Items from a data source
▬▬▬▬▬▬
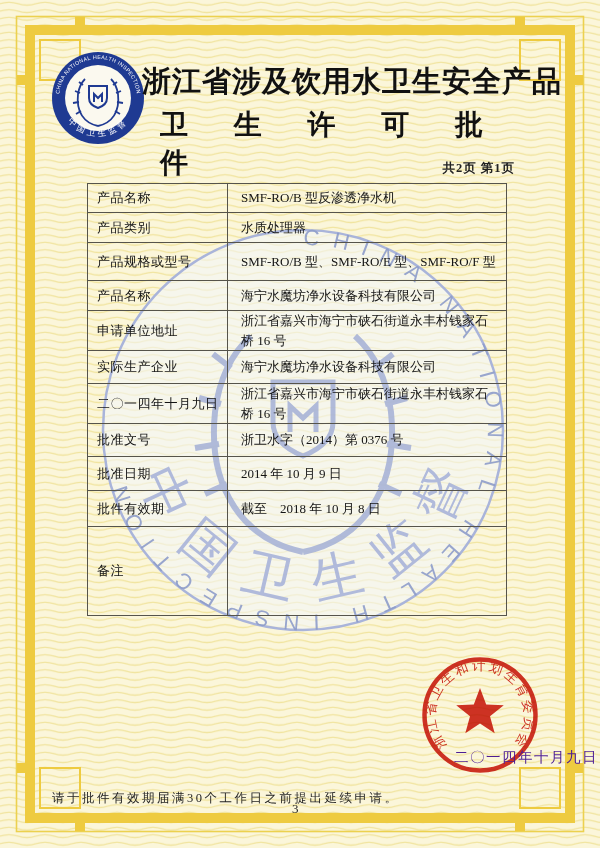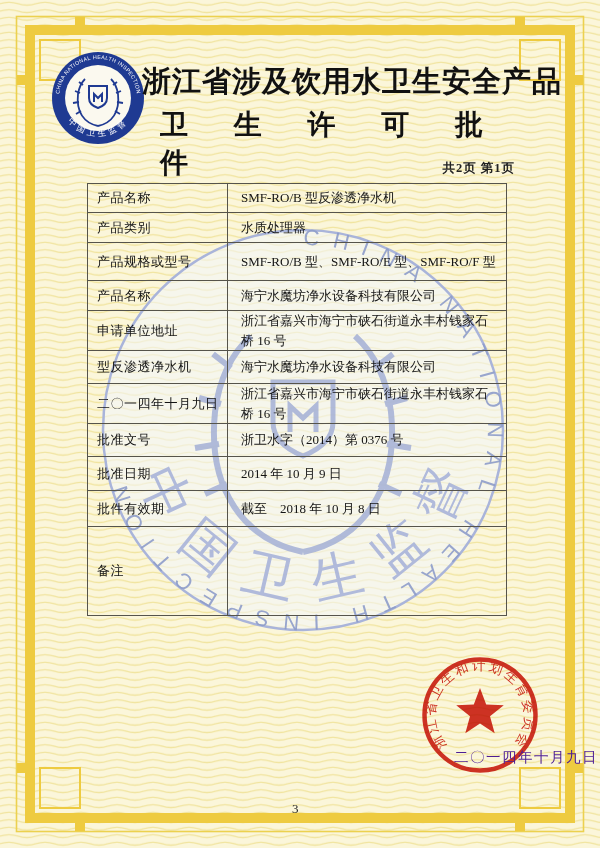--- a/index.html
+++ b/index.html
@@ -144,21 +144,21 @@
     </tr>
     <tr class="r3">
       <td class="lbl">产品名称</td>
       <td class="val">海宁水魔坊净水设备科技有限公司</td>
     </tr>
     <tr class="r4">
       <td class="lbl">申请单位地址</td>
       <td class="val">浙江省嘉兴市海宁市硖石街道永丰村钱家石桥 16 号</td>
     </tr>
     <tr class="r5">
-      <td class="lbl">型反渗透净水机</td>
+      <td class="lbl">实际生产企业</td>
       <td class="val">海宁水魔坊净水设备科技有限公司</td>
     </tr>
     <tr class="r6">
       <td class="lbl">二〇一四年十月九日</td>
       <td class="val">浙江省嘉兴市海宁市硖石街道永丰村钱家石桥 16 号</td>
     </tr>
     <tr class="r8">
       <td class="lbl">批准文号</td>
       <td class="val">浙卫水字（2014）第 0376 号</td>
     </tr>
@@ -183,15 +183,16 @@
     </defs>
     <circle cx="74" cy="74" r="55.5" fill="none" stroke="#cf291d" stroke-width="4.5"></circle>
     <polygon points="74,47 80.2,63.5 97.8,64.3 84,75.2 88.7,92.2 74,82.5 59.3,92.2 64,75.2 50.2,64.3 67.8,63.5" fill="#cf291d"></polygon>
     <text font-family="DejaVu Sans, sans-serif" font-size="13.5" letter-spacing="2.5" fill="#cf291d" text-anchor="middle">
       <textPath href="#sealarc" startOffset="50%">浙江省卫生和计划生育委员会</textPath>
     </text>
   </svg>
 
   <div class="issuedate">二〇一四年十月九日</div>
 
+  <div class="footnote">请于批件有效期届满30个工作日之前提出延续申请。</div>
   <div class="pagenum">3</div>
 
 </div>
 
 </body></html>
▬▬▬▬▬▬
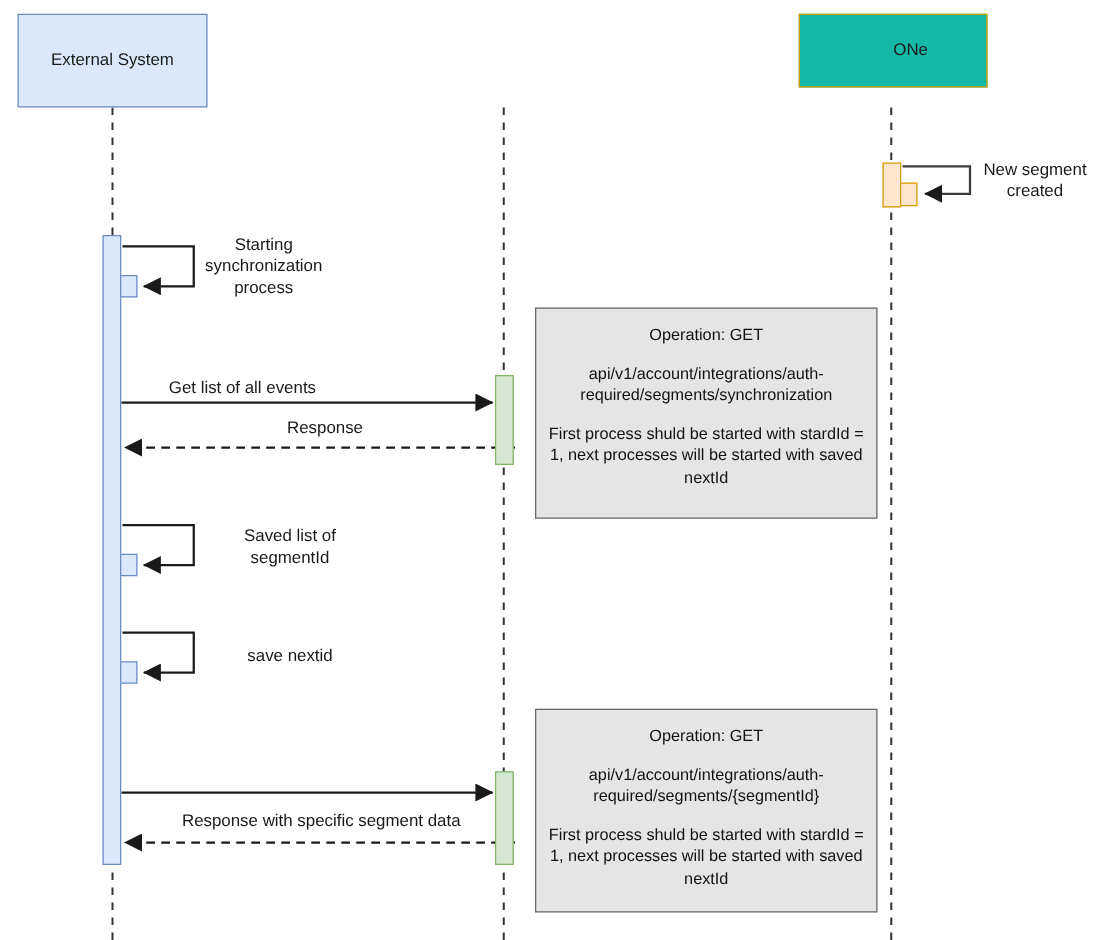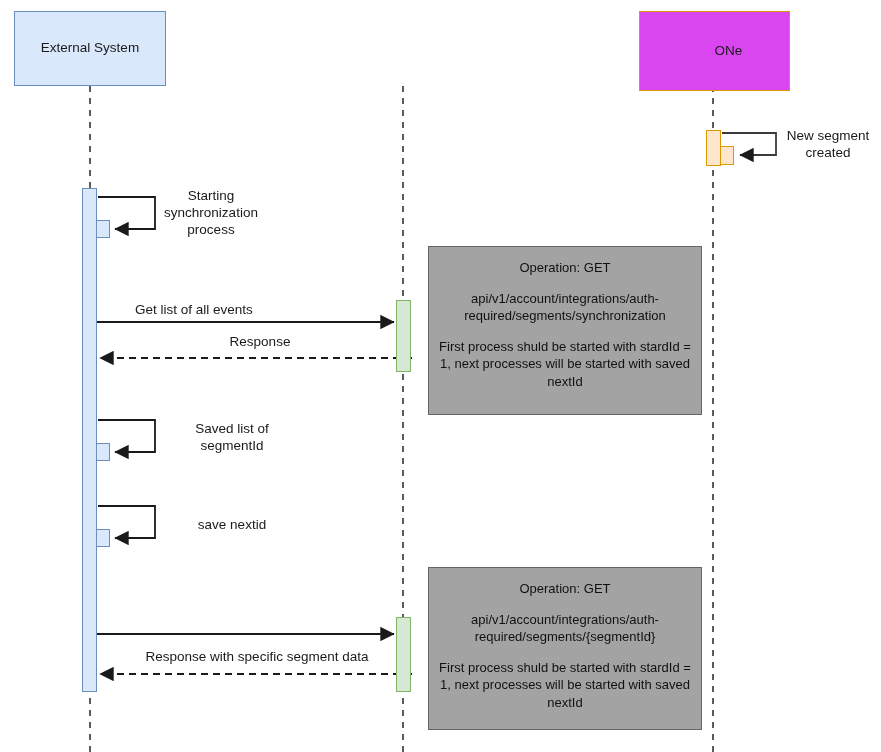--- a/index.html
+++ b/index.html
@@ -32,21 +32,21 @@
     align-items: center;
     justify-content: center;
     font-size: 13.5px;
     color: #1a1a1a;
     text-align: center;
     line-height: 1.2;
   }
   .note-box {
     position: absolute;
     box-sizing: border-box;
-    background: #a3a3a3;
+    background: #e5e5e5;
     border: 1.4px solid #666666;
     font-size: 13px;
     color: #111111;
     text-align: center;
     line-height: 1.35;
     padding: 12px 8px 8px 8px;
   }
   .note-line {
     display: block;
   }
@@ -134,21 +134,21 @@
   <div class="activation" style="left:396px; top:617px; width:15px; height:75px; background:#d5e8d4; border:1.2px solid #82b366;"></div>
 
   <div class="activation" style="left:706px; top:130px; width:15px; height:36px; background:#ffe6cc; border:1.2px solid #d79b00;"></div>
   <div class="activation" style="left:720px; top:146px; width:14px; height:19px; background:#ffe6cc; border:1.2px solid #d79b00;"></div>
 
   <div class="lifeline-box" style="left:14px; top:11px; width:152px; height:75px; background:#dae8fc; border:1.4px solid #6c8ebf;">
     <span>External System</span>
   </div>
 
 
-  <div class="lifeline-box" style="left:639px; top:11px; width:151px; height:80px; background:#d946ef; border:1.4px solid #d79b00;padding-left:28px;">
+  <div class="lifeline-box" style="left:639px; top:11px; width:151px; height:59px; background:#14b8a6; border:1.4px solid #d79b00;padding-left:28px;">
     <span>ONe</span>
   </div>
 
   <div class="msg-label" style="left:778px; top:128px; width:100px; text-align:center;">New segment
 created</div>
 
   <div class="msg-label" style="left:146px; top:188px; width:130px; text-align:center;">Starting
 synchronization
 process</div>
▬▬▬▬▬▬
Work instructions —
Check the data for lines with "二〇一四年十月九日" and give only their number.

Solution to this task —
2